3. Identify and monitor the leading indicators for demand changes. These indicators may be extrinsic, intrinsic or both. Extrinsic indicators are more valuable if they are tied closely to your industry. For example, housing starts will be more applicable for someone selling air conditioning units or closet storage units.
Don’t ignore hard sources of data that may be available. If you distribute your data through retailers such as Home Depot or Lowe's, point of sale (POS) data may show information earlier than looking at the forecast provided directly from the retailer. Another example of this would be inventory levels in the outgoing supply chain. If inventory levels of distributors are declining, this may be a sign that future demand levels will increase to refill the pipeline.
Monitor your booking and backlog levels as early internal indicators of demand shifts. This should happen as part of your S&OP process. An increase in bookings and/or backlog is an indicator that business is picking up. Comparing the overall backlog level to a target level for each S&OP family will help you monitor the health of that business. In some cases you may even be able to monitor future quote levels. The level of quoting activity is often a leading indicator of bookings.
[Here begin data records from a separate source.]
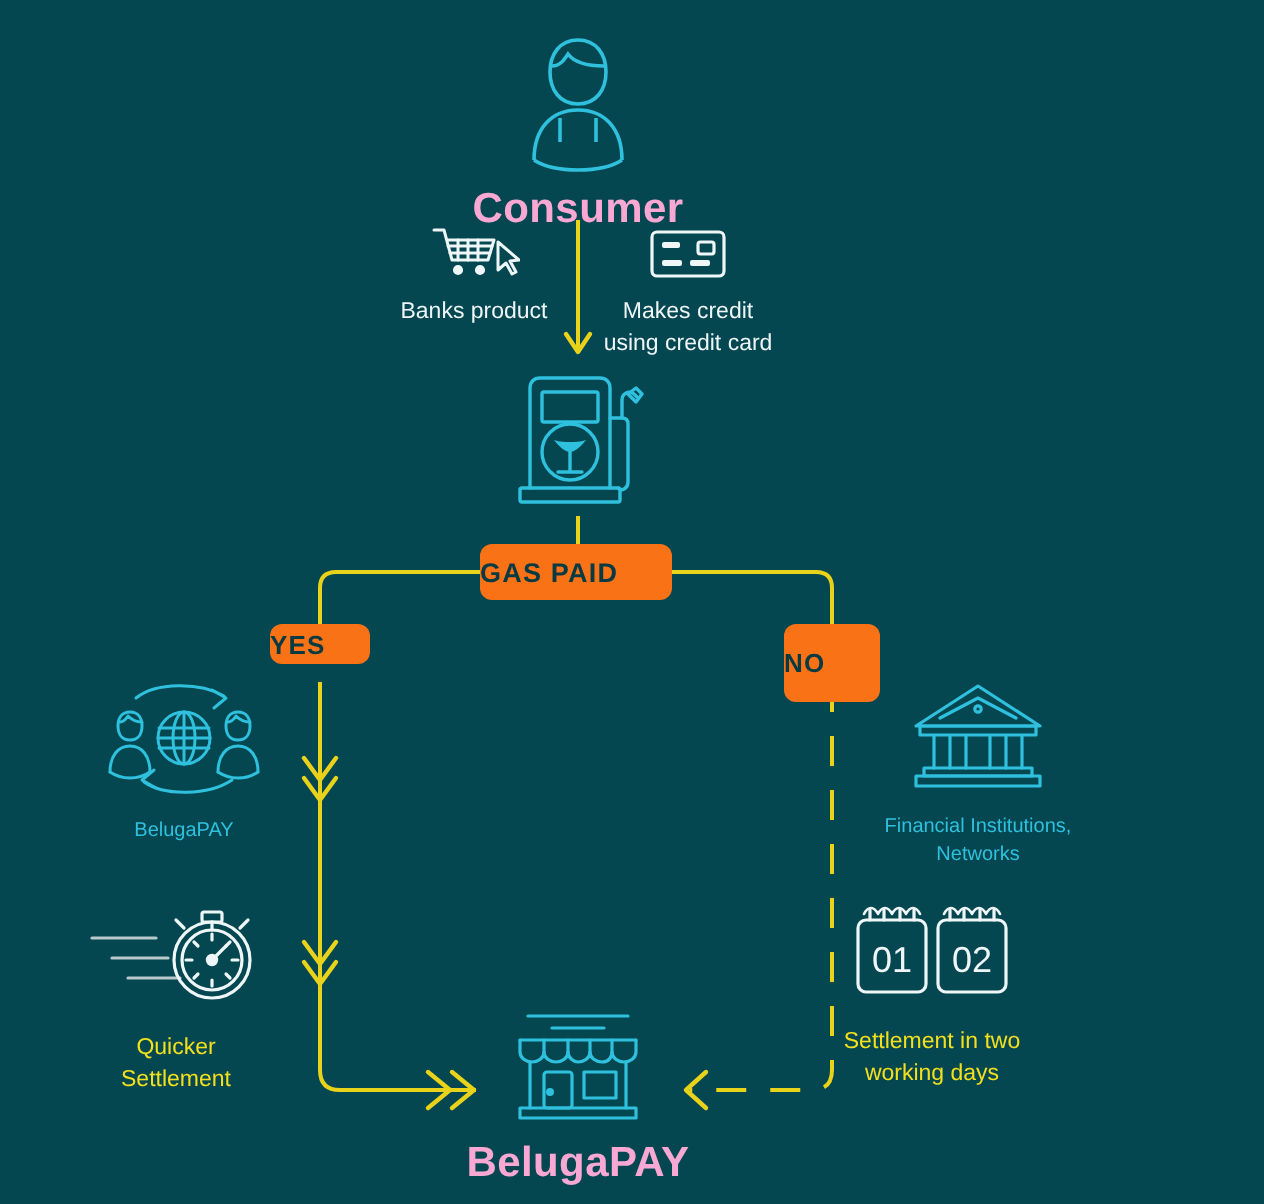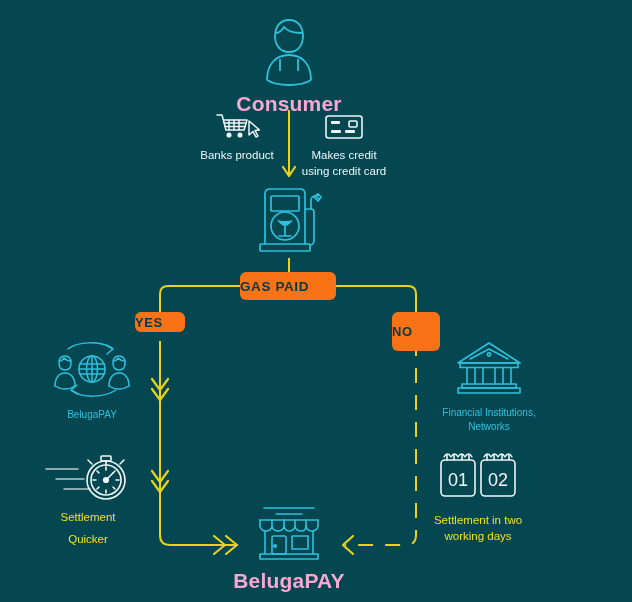--- a/index.html
+++ b/index.html
@@ -238,25 +238,25 @@
       <circle cx="64" cy="25" r="15"></circle>
       <rect x="59" y="1" width="10" height="5" rx="1"></rect>
       <path d="M64 6 L64 10"></path>
       <path d="M50 9 L46 5 M78 9 L82 5"></path>
       <circle cx="64" cy="25" r="2.3" fill="#eef6f7"></circle>
       <path d="M64 25 L71 18"></path>
       <path d="M64 12 L64 15 M64 35 L64 38 M51 25 L54 25 M74 25 L77 25"></path>
       <path d="M55 16 L57 18 M73 16 L71 18 M55 34 L57 32 M73 34 L71 32"></path>
     </svg>
   </span>
+  <div class="small-yellow txt-block" style="margin-top:6px;">Quicker</div>
   <div class="small-yellow">Settlement</div>
-  <div class="small-yellow txt-block" style="margin-top:6px;">Quicker</div>
-</div>
-
-<div class="node" style="left:420px; top:450px; width:116px;">
+</div>
+
+<div class="node" style="left:408px; top:450px; width:116px;">
   <span class="icon-wrap">
     <svg width="86" height="52" viewBox="0 0 86 52" fill="none" stroke="#eef6f7" stroke-width="1.6" stroke-linecap="round" stroke-linejoin="round">
 
       <rect x="6" y="10" width="34" height="36" rx="4"></rect>
       <path d="M12 10 L12 5 M19 10 L19 5 M27 10 L27 5 M34 10 L34 5"></path>
       <path d="M9 7 C11 3 14 3 16 7 C18 3 21 3 23 7 C25 3 28 3 30 7 C32 3 35 3 37 7" stroke-width="1.3"></path>
       <text x="23" y="36" font-family="Liberation Sans, sans-serif" font-size="18" fill="#eef6f7" stroke="none" text-anchor="middle">01</text>
 
       <rect x="46" y="10" width="34" height="36" rx="4"></rect>
       <path d="M52 10 L52 5 M59 10 L59 5 M67 10 L67 5 M74 10 L74 5"></path>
4. Identify forecasting biases. It’s true that all forecasts have a certain degree of inaccuracy. They are, after all, predictions of events that have not yet happened. There are two parts to the inaccuracy: bias and variability. Variability refers to the normal uncertainty or fluctuation in the forecast. Bias refers to the tendency for the sales forecast to be either understated or overstated. You first need to address the reasons for bias and then plan for the variability.
In a positive economic environment, forecasts are typically understated. Conversely, when business is on the decline the tendency is to over-forecast. Why? The full reasons behind this are probably worth another article, but simply put, on the upturn, Sales feels it’s better to under promise and over deliver, and on the downturn they are reluctant to present a real picture of what is going to happen.
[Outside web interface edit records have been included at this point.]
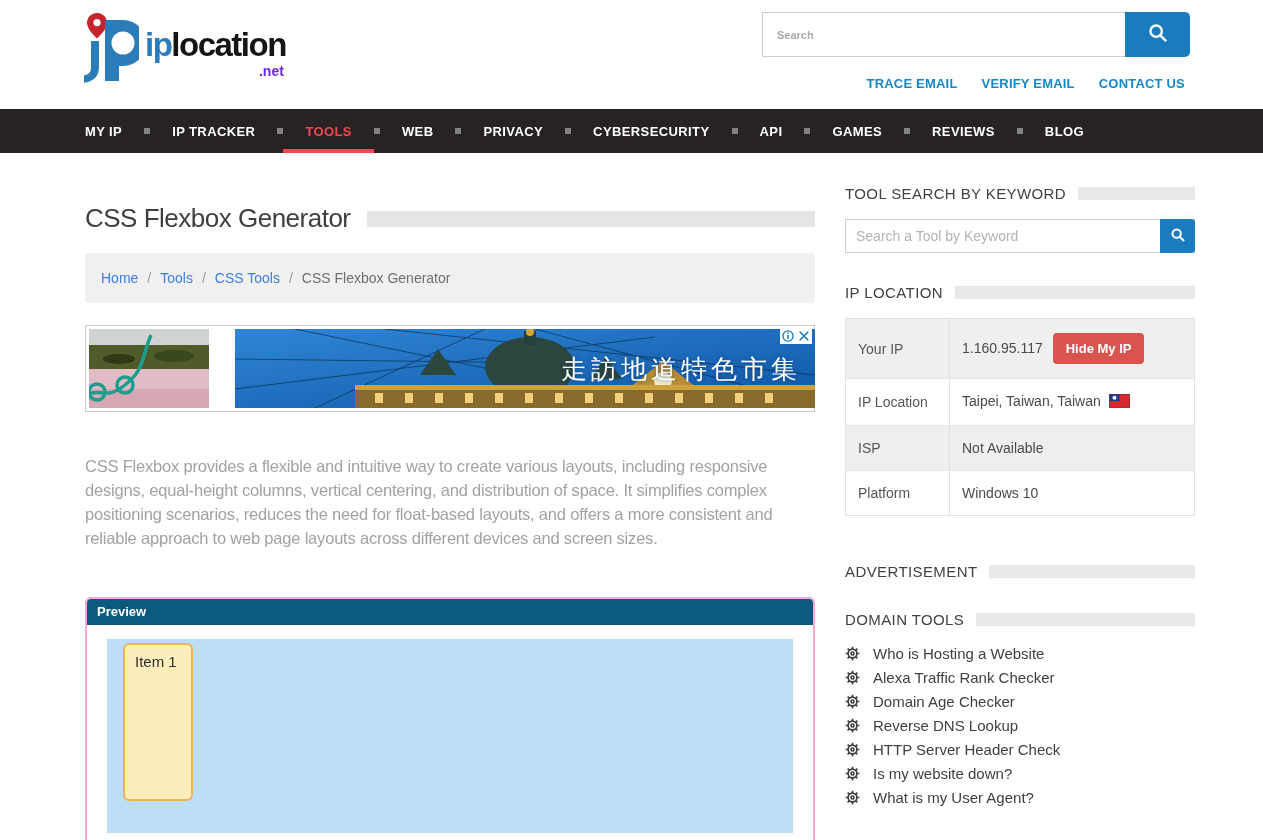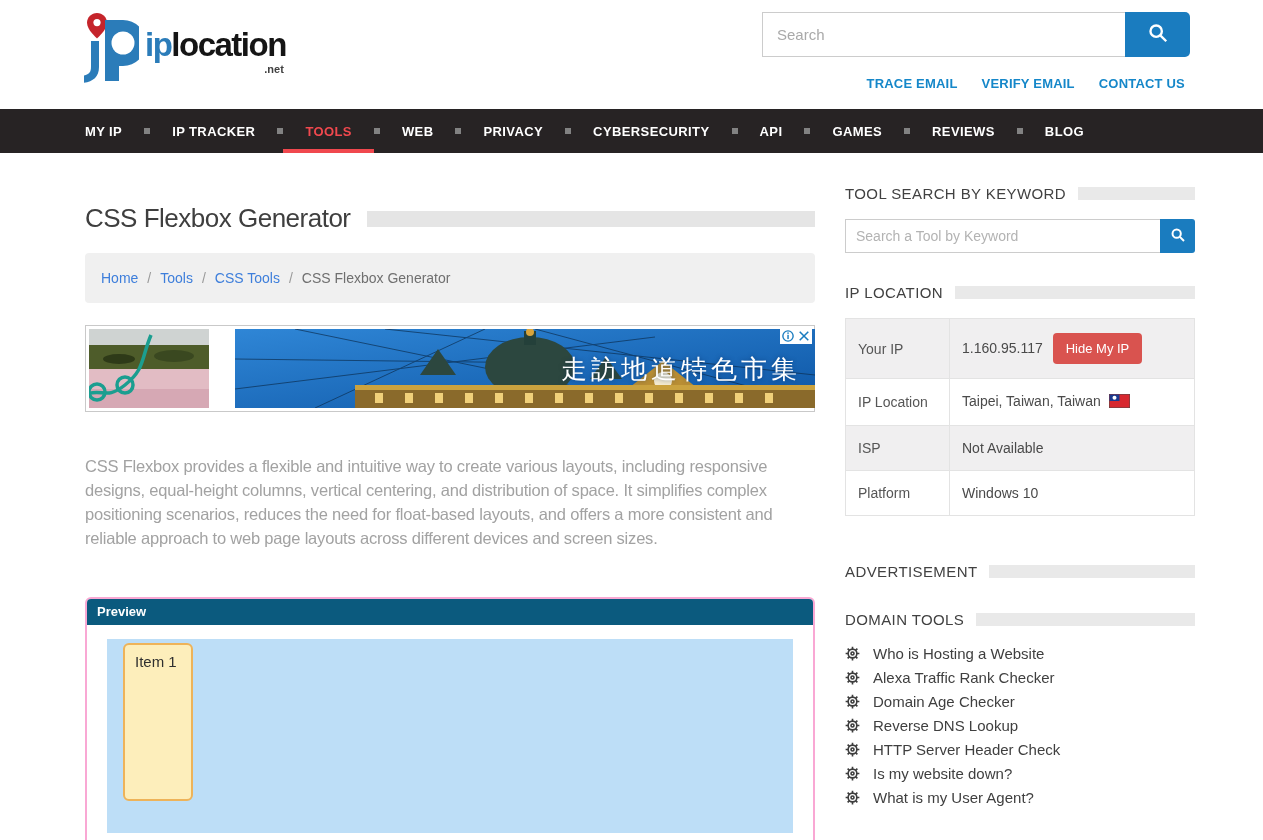--- a/index.html
+++ b/index.html
@@ -5,24 +5,24 @@
   * { margin:0; padding:0; box-sizing:border-box; }
   body { font-family:"Liberation Sans", sans-serif; background:#fff; }
   .page { position:relative; width:1263px; height:840px; overflow:hidden; background:#fff; }
 
   
   .header { position:relative; height:109px; background:#fff; }
   .logo { position:absolute; left:75px; top:12px; display:flex; align-items:flex-start; cursor:pointer; }
   .logo-text { margin-left:6px; margin-top:16px; line-height:1; }
   .logo-main { font-size:33px; font-weight:bold; color:#151515; letter-spacing:-1.5px; }
   .logo-main .ip-blue { color:#2b7cb9; }
-  .logo-tld { text-align:right; color:#404040; font-size:11px; font-weight:bold; margin-top:3px; padding-right:2px; }
+  .logo-tld { text-align:right; color:#6d28d9; font-size:14px; font-weight:bold; margin-top:3px; padding-right:2px; }
 
   .hdr-search { position:absolute; left:762px; top:12px; display:flex; width:428px; height:45px; }
-  .hdr-search input { flex:1; border:1px solid #ccc; border-right:none; padding:0 14px; font-size:15px; color:#666; outline:none; font-family:inherit; }
+  .hdr-search input { flex:1; border:1px solid #ccc; border-right:none; padding:0 14px; font-size:11px; color:#666; outline:none; font-family:inherit;font-weight:bold; }
   .hdr-search input::placeholder { color:#a9a9a9; }
   .hdr-search button { width:65px; background:#1a7cbf; border:none; border-radius:0 5px 5px 0; cursor:pointer; display:flex; align-items:center; justify-content:center; }
 
   .hdr-links { position:absolute; right:78px; top:76px; display:flex; gap:24px; }
   .hdr-links a { font-size:13px; font-weight:bold; color:#1587c9; text-decoration:none; letter-spacing:0.2px; }
 
   
   .nav { height:44px; background:#272324; display:flex; align-items:center; padding-left:63px; }
   .nav-item { position:relative; height:44px; display:flex; align-items:center; padding:0 22px; color:#fff; font-size:13px; font-weight:bold; letter-spacing:0.4px; cursor:pointer; text-decoration:none; }
   .nav-item.active { color:#f0484e; }
@@ -68,21 +68,21 @@
   .tool-search input { flex:1; border:1px solid #ccc; border-right:none; padding:0 10px; font-size:14px; color:#666; outline:none; font-family:inherit; min-width:0; }
   .tool-search input::placeholder { color:#b3b3b3; }
   .tool-search button { width:35px; background:#1a7cbf; border:none; border-radius:0 3px 3px 0; cursor:pointer; display:flex; align-items:center; justify-content:center; }
 
   .hd-ip { margin-top:31px; }
   table.ipinfo { margin-top:17px; width:100%; border-collapse:collapse; font-size:14px; }
   table.ipinfo td { border:1px solid #e3e3e3; padding:14px 12px; color:#4a4a4a; vertical-align:middle; }
   table.ipinfo td.lbl { width:104px; color:#565656;margin-top:35px; }
   table.ipinfo tr:nth-child(odd) { background:#f0eff0; }
   table.ipinfo tr:nth-child(even) { background:#fff; }
-  .hide-ip-btn { margin-left:10px; background:#d9534f; color:#fff; font-weight:normal; font-size:13px; border:none; border-radius:4px; padding:8px 13px; cursor:pointer; font-family:inherit; }
+  .hide-ip-btn { margin-left:10px; background:#d9534f; color:#fff; font-weight:bold; font-size:13px; border:none; border-radius:4px; padding:8px 13px; cursor:pointer; font-family:inherit; }
   .flag { display:inline-block; vertical-align:-2px; margin-left:8px; }
 
   .hd-adv { margin-top:47px; }
   .hd-dt { margin-top:31px; }
   .dt-list { margin-top:17px; list-style:none; }
   .dt-list li { display:flex; align-items:center; gap:13px; margin-bottom:7px; cursor:pointer; }
   .dt-list .dt-label { font-size:15px; color:#3f3f3f; }
   .gear { flex:none; display:flex; }
 </style>
 </head>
The measurements and closed loop nature of S&OP will help you determine and address any forecast bias in your organization. As part of the process you should:
a. Separate the bookings and shipments forecasts. You can then assign responsibility of the bookings forecast to Sales. Shipments are the shared responsibility of Production and Sales.
b. Assign accountability for the forecast.
c. Measure forecast accuracy. Compare the actual demand for a period with the forecasted demand. Establish tolerance levels for accuracy. If the forecast is out of tolerance you should address it in the next step.
d. Determine reasons for inaccuracy. Look at how the forecast is generated. Is it a specific region that is causing the problem? Is the historical information overstating the forecast?
e. Address the reasons for inaccuracy. Don’t expect perfection. Remember an unbiased forecast is one where the variance is just as likely to be overstated as it is to be understated.
When a bias exists for a period of time, we start to second guess the forecast. Operations will base their operating plans on the discounted forecast, and when Sales sees an upturn in business, it is not believed. This may jeopardize the speed in which we respond to changes in demand. The bottom line is that it ends up costing us in expedites or lost sales as we scramble to catch up. Address the bias now to position your organization to respond proactively.
The future is uncertain. It always will be. The best way to face this is to be prepared. You can accomplish this by looking at your internal and external constraints (capacity, suppliers) and developing a good understanding across the organization of what these are. Use your S&OP process to improve your forecast and build trust across your organization. You can’t control the future, but you can be ready for it.